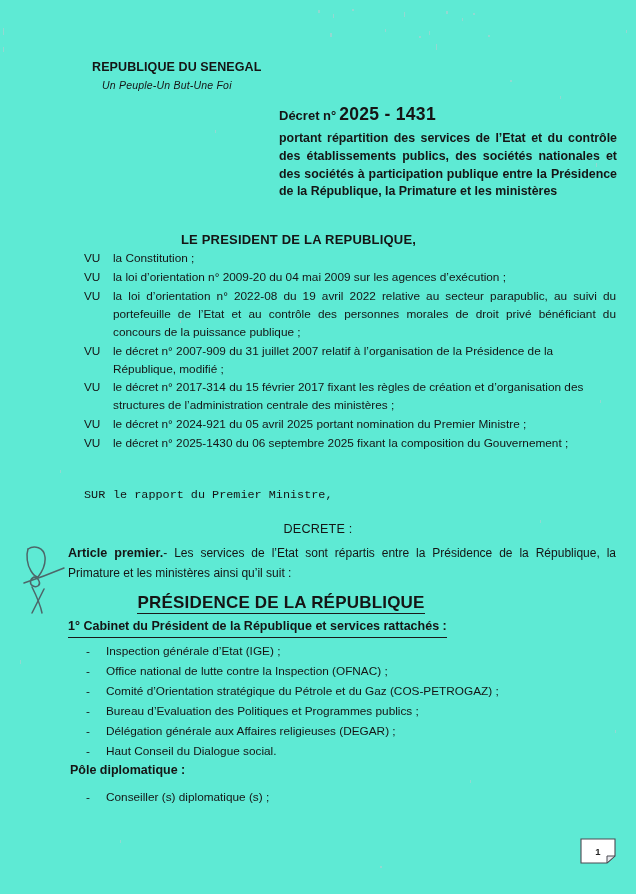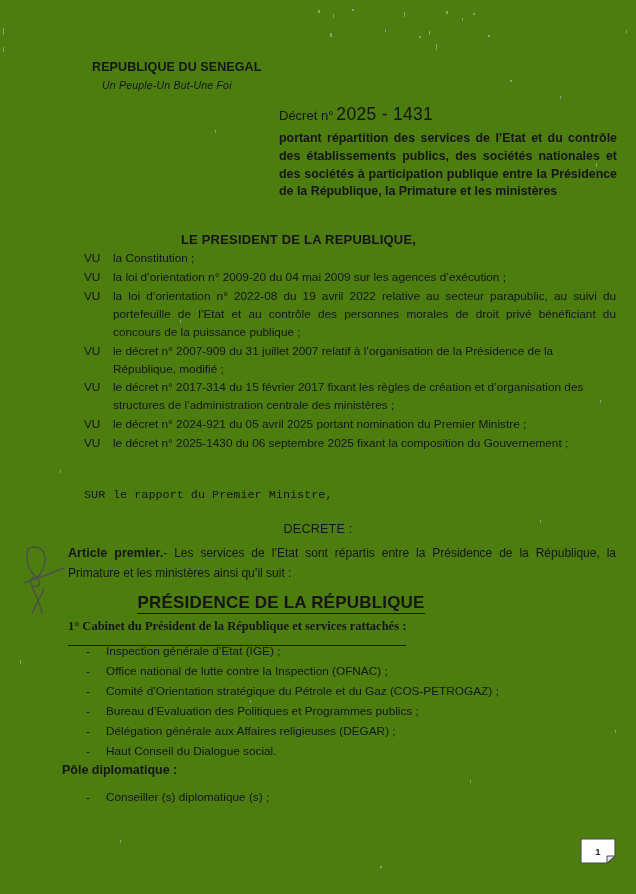--- a/index.html
+++ b/index.html
@@ -5,21 +5,21 @@
 <style>
   html, body {
     margin: 0;
     padding: 0;
     background: #ffffff;
   }
   .page {
     position: relative;
     width: 636px;
     height: 894px;
-    background: #4d7c0f;
+    background: #5eead4;
     overflow: hidden;
     font-family: "Liberation Sans", "DejaVu Sans", sans-serif;
     color: #151515;
     -webkit-font-smoothing: antialiased;
   }
 
   
   .speckles {
     position: absolute;
     inset: 0;
@@ -49,21 +49,21 @@
   }
 
   
   .decree-block {
     position: absolute;
     left: 279px;
     top: 104px;
     width: 338px;
   }
   .decree-number-line {
-    font-weight: normal;
+    font-weight: bold;
     white-space: nowrap;
     line-height: 1.15;
   }
   .decree-number-line .lbl {
     font-size: 13px;
   }
   .decree-number-line .num {
     font-size: 17.5px;
     letter-spacing: .3px;
     margin-left: 3px;
@@ -180,22 +180,21 @@
   
   .section-1 {
     position: absolute;
     left: 68px;
     top: 619px;
     font-weight: bold;
     font-size: 12.5px;
   }
   .section-1 span {
     border-bottom: 1.4px solid #1a1a1a;
-    padding-bottom: 12px;
-    font-family: Liberation Serif, serif;
+    padding-bottom: 4px;
   }
 
   
   .dash-list {
     position: absolute;
     left: 86px;
     width: 530px;
   }
   .dash-list.services { top: 643px; }
   .dash-list.diplo    { top: 789px; }
@@ -210,21 +209,21 @@
     line-height: 1.48;
   }
   .dash-text {
     font-size: 11.8px;
     line-height: 1.48;
   }
 
   
   .pole-heading {
     position: absolute;
-    left: 62px;
+    left: 70px;
     top: 763px;
     font-weight: bold;
     font-size: 12.5px;
   }
 
   
   .paraph {
     position: absolute;
     left: 14px;
     top: 543px;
********
_Prompt_: Before writing out the material above, please remove its pictures; everything else stays exact.

_Exercise output_:
--- a/index.html
+++ b/index.html
@@ -5,21 +5,21 @@
 <style>
   html, body {
     margin: 0;
     padding: 0;
     background: #ffffff;
   }
   .page {
     position: relative;
     width: 636px;
     height: 894px;
-    background: #4d7c0f;
+    background: #5eead4;
     overflow: hidden;
     font-family: "Liberation Sans", "DejaVu Sans", sans-serif;
     color: #151515;
     -webkit-font-smoothing: antialiased;
   }
 
   
   .speckles {
     position: absolute;
     inset: 0;
@@ -49,21 +49,21 @@
   }
 
   
   .decree-block {
     position: absolute;
     left: 279px;
     top: 104px;
     width: 338px;
   }
   .decree-number-line {
-    font-weight: normal;
+    font-weight: bold;
     white-space: nowrap;
     line-height: 1.15;
   }
   .decree-number-line .lbl {
     font-size: 13px;
   }
   .decree-number-line .num {
     font-size: 17.5px;
     letter-spacing: .3px;
     margin-left: 3px;
@@ -180,22 +180,21 @@
   
   .section-1 {
     position: absolute;
     left: 68px;
     top: 619px;
     font-weight: bold;
     font-size: 12.5px;
   }
   .section-1 span {
     border-bottom: 1.4px solid #1a1a1a;
-    padding-bottom: 12px;
-    font-family: Liberation Serif, serif;
+    padding-bottom: 4px;
   }
 
   
   .dash-list {
     position: absolute;
     left: 86px;
     width: 530px;
   }
   .dash-list.services { top: 643px; }
   .dash-list.diplo    { top: 789px; }
@@ -210,21 +209,21 @@
     line-height: 1.48;
   }
   .dash-text {
     font-size: 11.8px;
     line-height: 1.48;
   }
 
   
   .pole-heading {
     position: absolute;
-    left: 62px;
+    left: 70px;
     top: 763px;
     font-weight: bold;
     font-size: 12.5px;
   }
 
   
   .paraph {
     position: absolute;
     left: 14px;
     top: 543px;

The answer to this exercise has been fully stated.